Friday afternoon Lucy fell asleep in the car. I pulled in the driveway with forty minutes or so to spare before Emily was to get off of the bus. I thought I would read, goof off on my phone and let her sleep. I rolled the windows down in my car and grabbed a blanket and my laptop from inside. With Lucy tucked in to the backseat and a cool breeze on my face I started to write about how we have four people in our family and that fact brings me a great sense of calm, a feeling of being complete.
Lucy started to wake and I quickly turned my car on, hoping the vibration of the engine would put her back to sleep. In twenty minutes Emily would be getting off of the bus. The radio was on and the news of the tragedy at Sandy Hook Elementary filled my car.
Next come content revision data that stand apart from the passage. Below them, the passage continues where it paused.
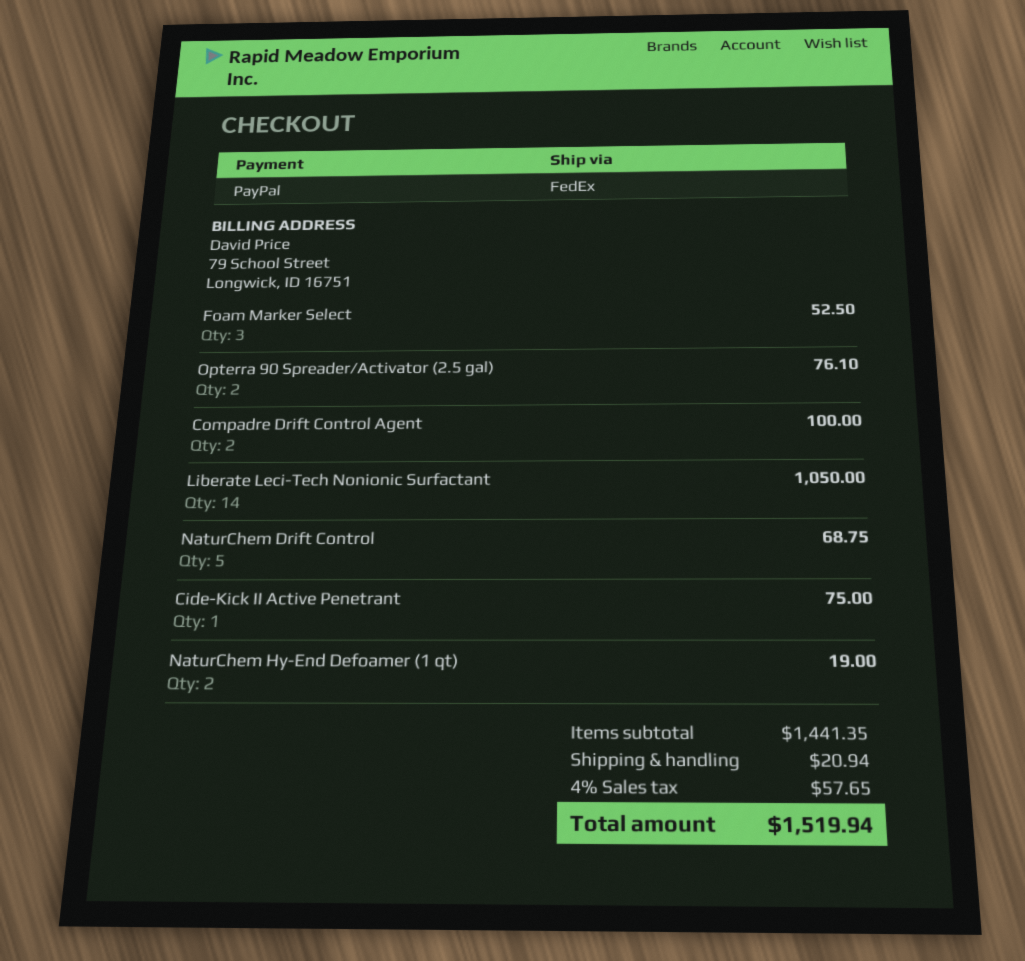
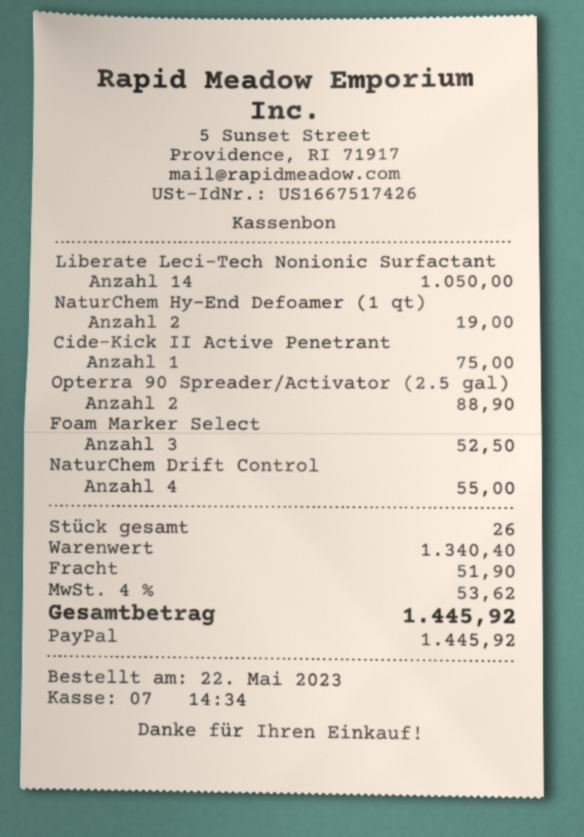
Opterra 90 Spreader/Activator (2.5 gal): 2 for 76.10 -> 2 for 88.90
Compadre Drift Control Agent: 2 for 100.00 -> none
NaturChem Drift Control: 5 for 68.75 -> 4 for 55.00
subtotal: 1441.35 -> 1340.40
shipping: 20.94 -> 51.90
tax: 4% = 57.65 -> 4% = 53.62
total: 1519.94 -> 1445.92

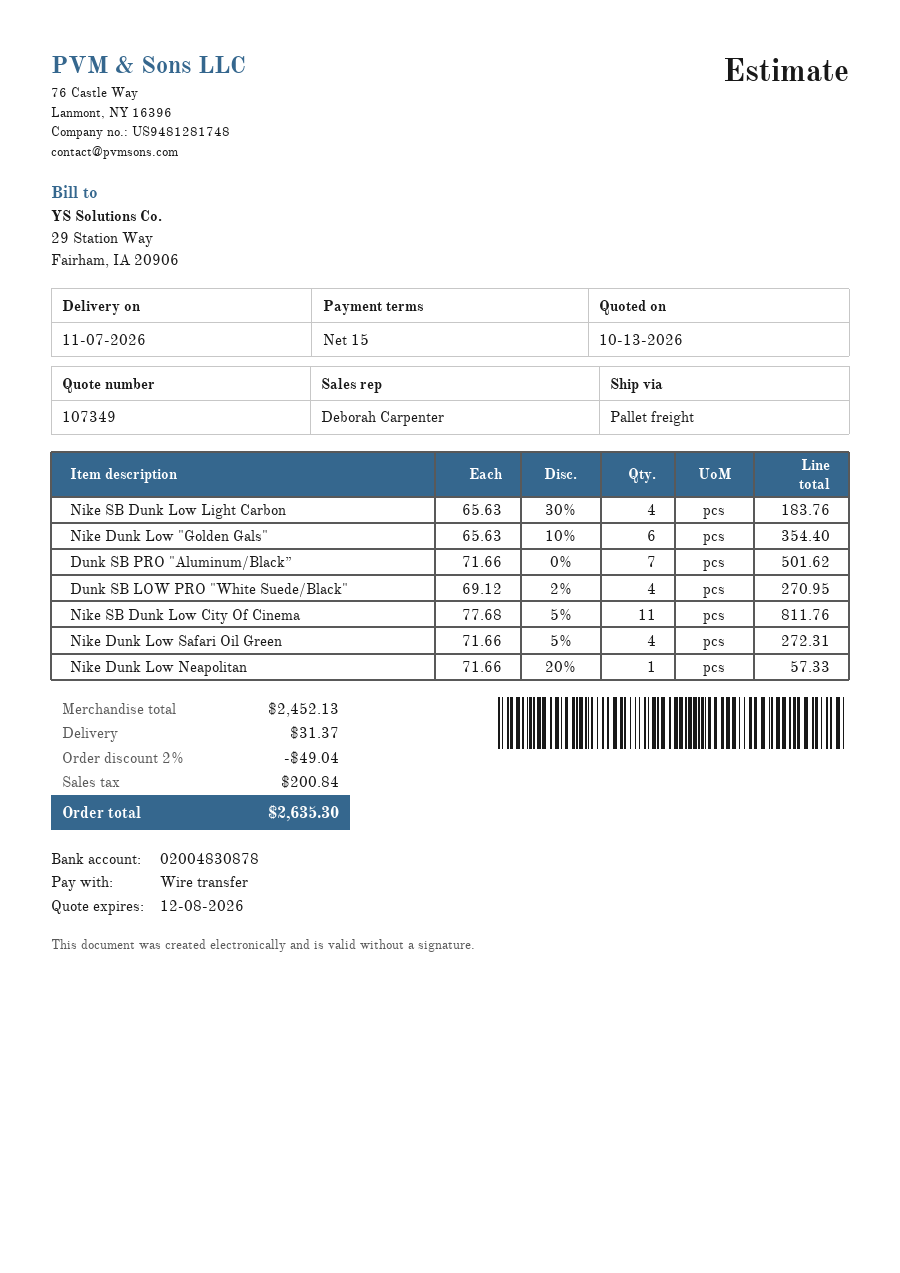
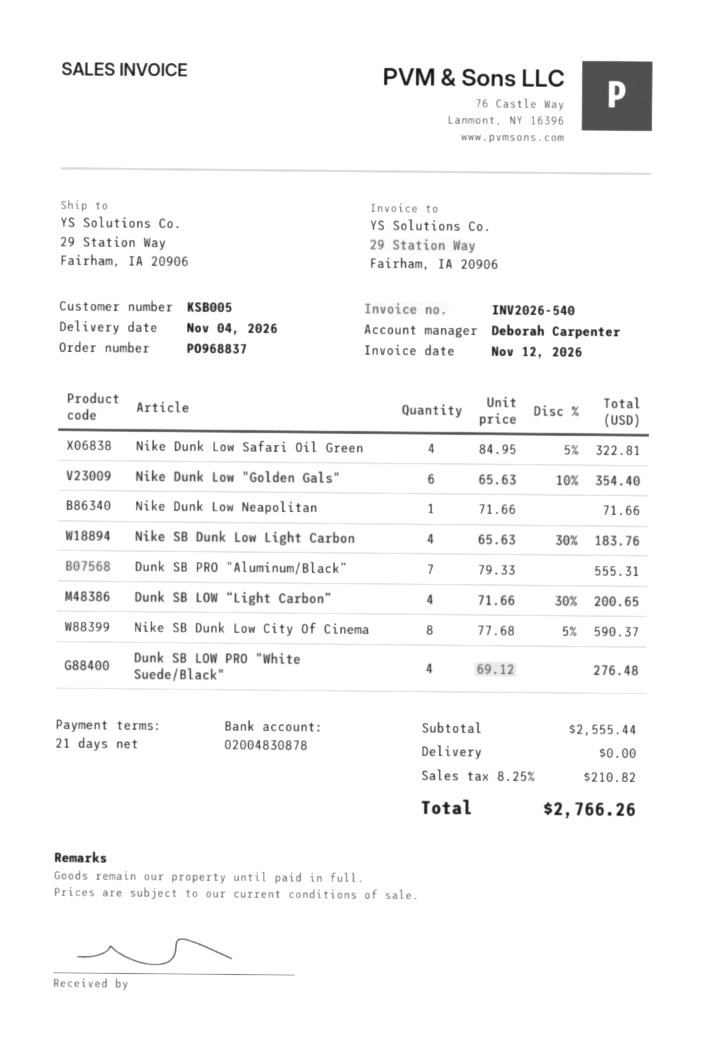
delivery date: 2026-11-07 -> 2026-11-04
payment terms: 15 days -> 21 days
Dunk SB PRO "Aluminum/Black”: 7 x 71.66 = 501.62 -> 7 x 79.33 = 555.31
Dunk SB LOW PRO "White Suede/Black": 4 x 69.12 - 2% = 270.95 -> 4 x 69.12 = 276.48
Nike SB Dunk Low City Of Cinema: 11 x 77.68 - 5% = 811.76 -> 8 x 77.68 - 5% = 590.37
Nike Dunk Low Safari Oil Green: 4 x 71.66 - 5% = 272.31 -> 4 x 84.95 - 5% = 322.81
Nike Dunk Low Neapolitan: 1 x 71.66 - 20% = 57.33 -> 1 x 71.66 = 71.66
Dunk SB LOW “Light Carbon”: none -> 4 x 71.66 - 30% = 200.65
subtotal: 2452.13 -> 2555.44
discount: 2% = 49.04 -> none
shipping: 31.37 -> 0.00
tax: 200.84 -> 210.82
total: 2635.30 -> 2766.26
I was waiting for my child to get off the bus. There were twenty families whose children would not come home from school. I had twenty minutes to wait until I could hold my oldest in my arms. School had let out already, I couldn’t go pick her up. So, I waited. With fat tears rolling down my face I waited.
My heart skips a beat when I see her face every day after school. There is nothing so care-free as a child as they toss their backpack to the ground and run up the driveway. I dropped to my knees and buried my face in her neck, breathing in her scent of sweaty kid and cold winter day and cherry chapstick. “Mom, are you ok?”
“Yep. I am. I am ok.”
“You can keep hugging me, but can I just grab a snack?”
We are four. Four is our little family. To the families that woke up a four on Friday and became three, woke up three and became two, whatever your number is now know that Americans will keep setting a place at their table for your children. We will hang a stocking or make a space on our couch. Your children will not be forgotten.
Really beautiful and thoughtful –
Dammit Kelly, you just made me cry.
I have a problem with that. I tend to do it from time to time.
Lovely post. And you are right about the man-to-man thing. Zone coverage can be tricky.
This is a different perspective from any other post I’ve read on the topic. Will admit, the last paragraph choked me up.
Well-written. But you don’t get my Four Is A Family domain name!! :)
Ha! You’ve been on my mind for days now. :)
Grrr. The battle is joined.. :)
That was nice work. Thank you.
Thank you for reading. Hello and happy holidays to you and yours.
What has always made you so special, both to your four and to the populaton in general, Kelly, is your ability to feel what you feel not only for yourself but for the world at large. Many, dare I say most of us shy away from tragedy because it puts a damper on our own little universe. You pull the rest of the world into yours, share yourself in a way that is exceptional in this intimately disconnected world. I loved the piece today, love you for writing it, hope that one day we’ll live in a world where you won’t have to, know that won’t ever happen. Don’t ever stop writing, Kelly, not just for your fours (both of them) but for the extended family that is part of your world.
Cherry chapstick. Sometimes the littlest things are what we crave, hold on to, and are reminded to love just a little bit more.
Read your post on my phone as I was standing there watching Little Man climb onto the school bus and drive away….this is going to be an excruciating day. How we ever it get back to normal, I just don’t know…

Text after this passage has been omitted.